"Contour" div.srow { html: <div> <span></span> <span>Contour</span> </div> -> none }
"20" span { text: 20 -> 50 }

..............................

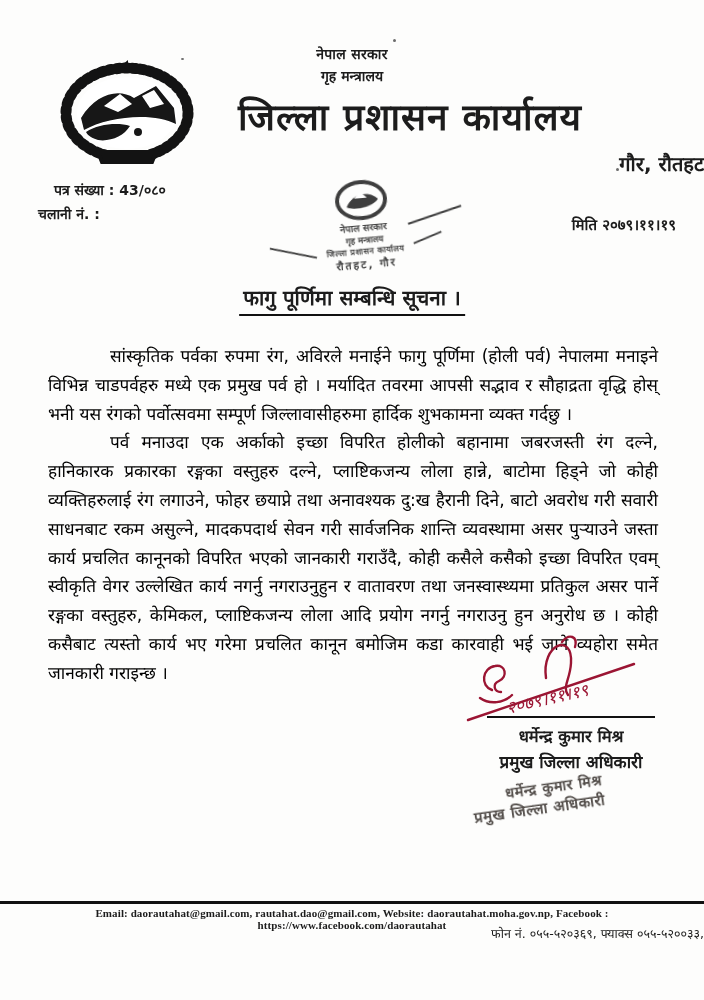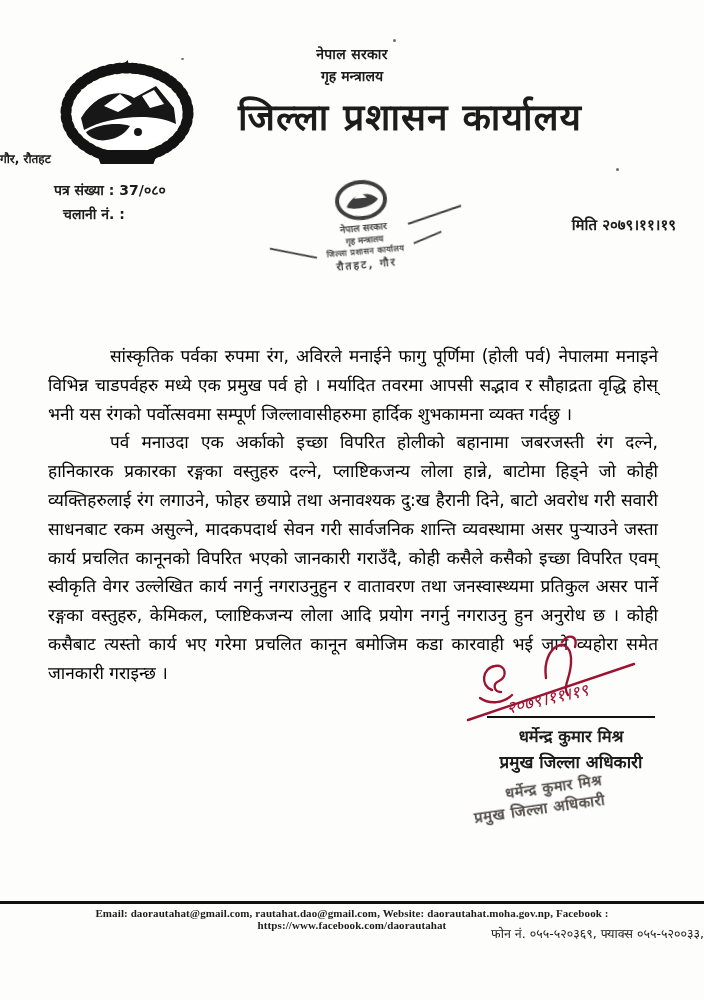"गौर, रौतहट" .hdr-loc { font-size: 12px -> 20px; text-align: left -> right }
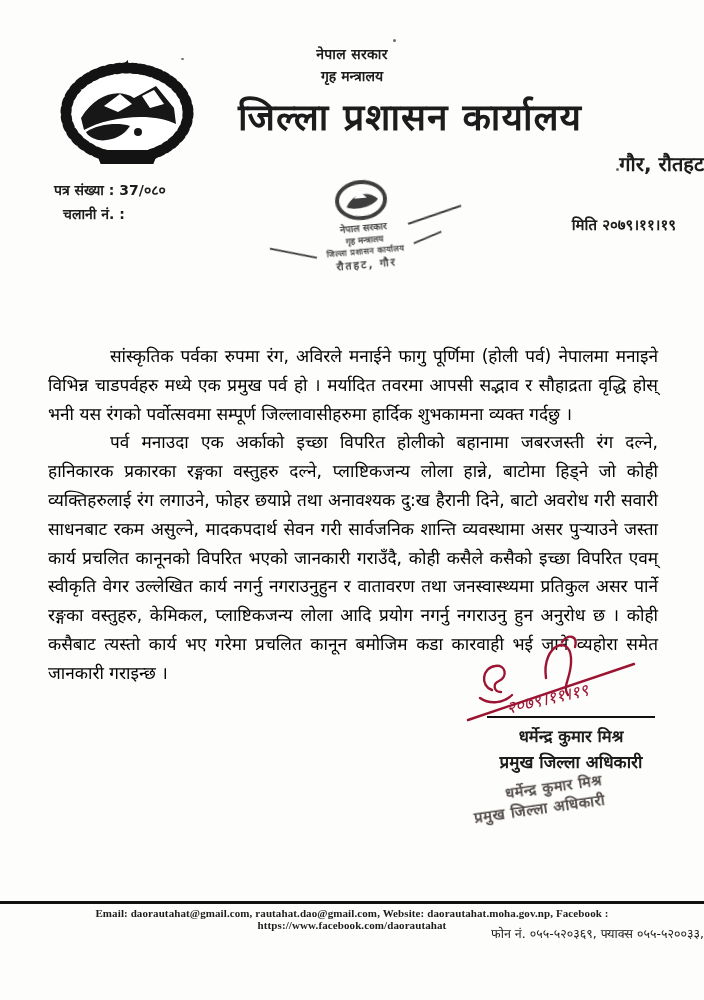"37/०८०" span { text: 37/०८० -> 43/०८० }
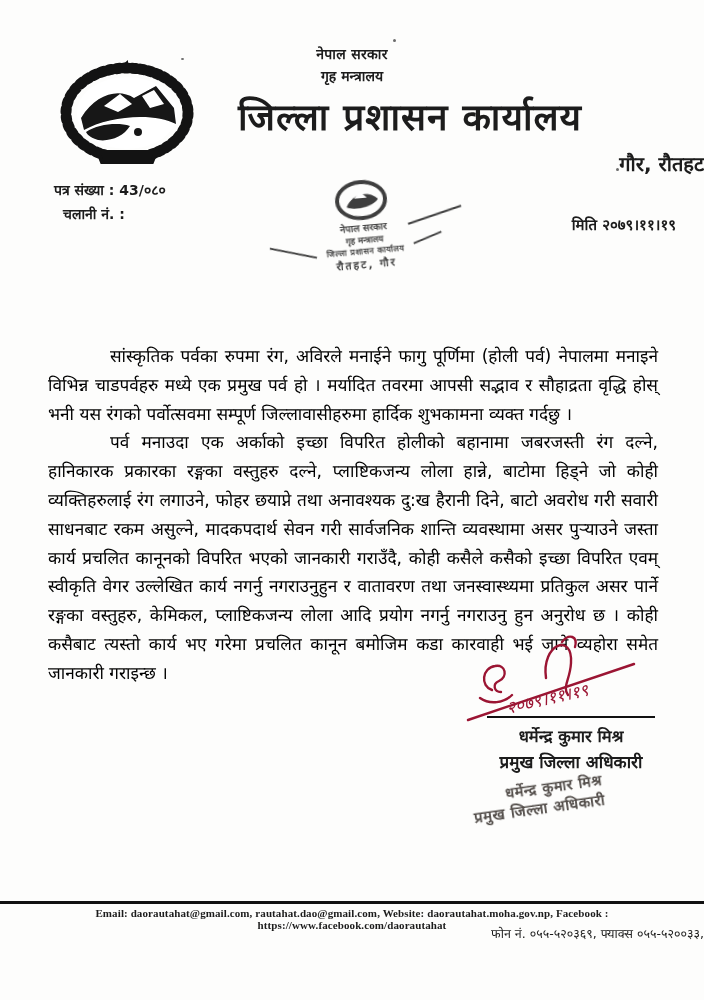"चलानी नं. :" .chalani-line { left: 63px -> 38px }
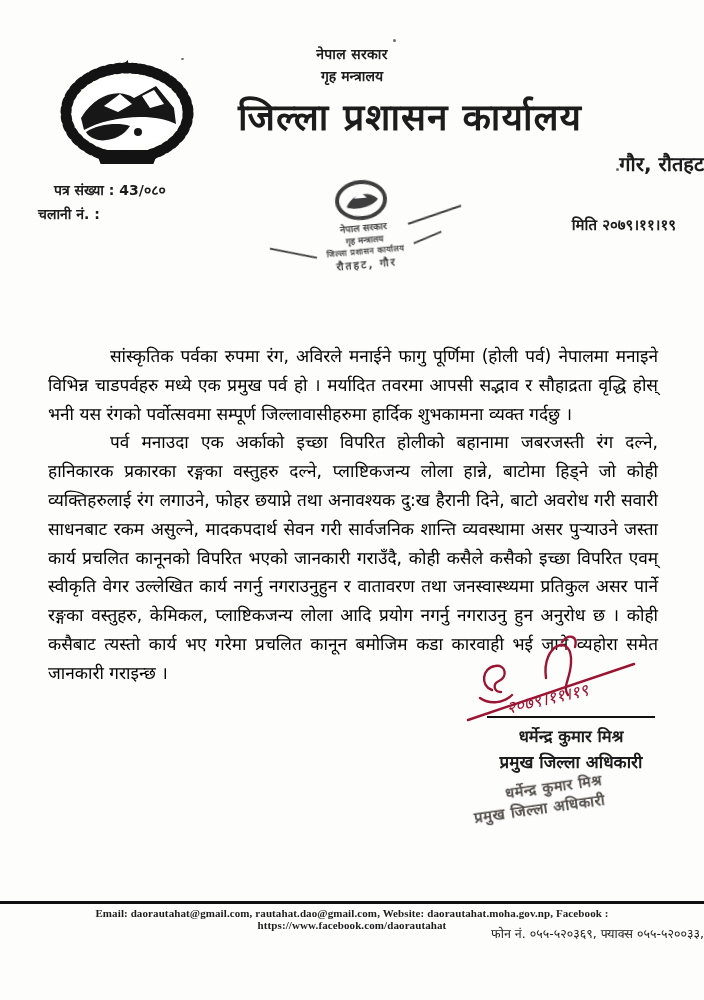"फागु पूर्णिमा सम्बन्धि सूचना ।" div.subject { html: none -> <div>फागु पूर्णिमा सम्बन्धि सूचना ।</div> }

..............................

• [WHAT TO DO]: The answer is the lines above from the one with "text: 37/०८० ->" to the one with "html: none ->", set down exactly, with no pictures.

• [ANSWER FOR THIS EXERCISE]:
"37/०८०" span { text: 37/०८० -> 43/०८० }
"चलानी नं. :" .chalani-line { left: 63px -> 38px }
"फागु पूर्णिमा सम्बन्धि सूचना ।" div.subject { html: none -> <div>फागु पूर्णिमा सम्बन्धि सूचना ।</div> }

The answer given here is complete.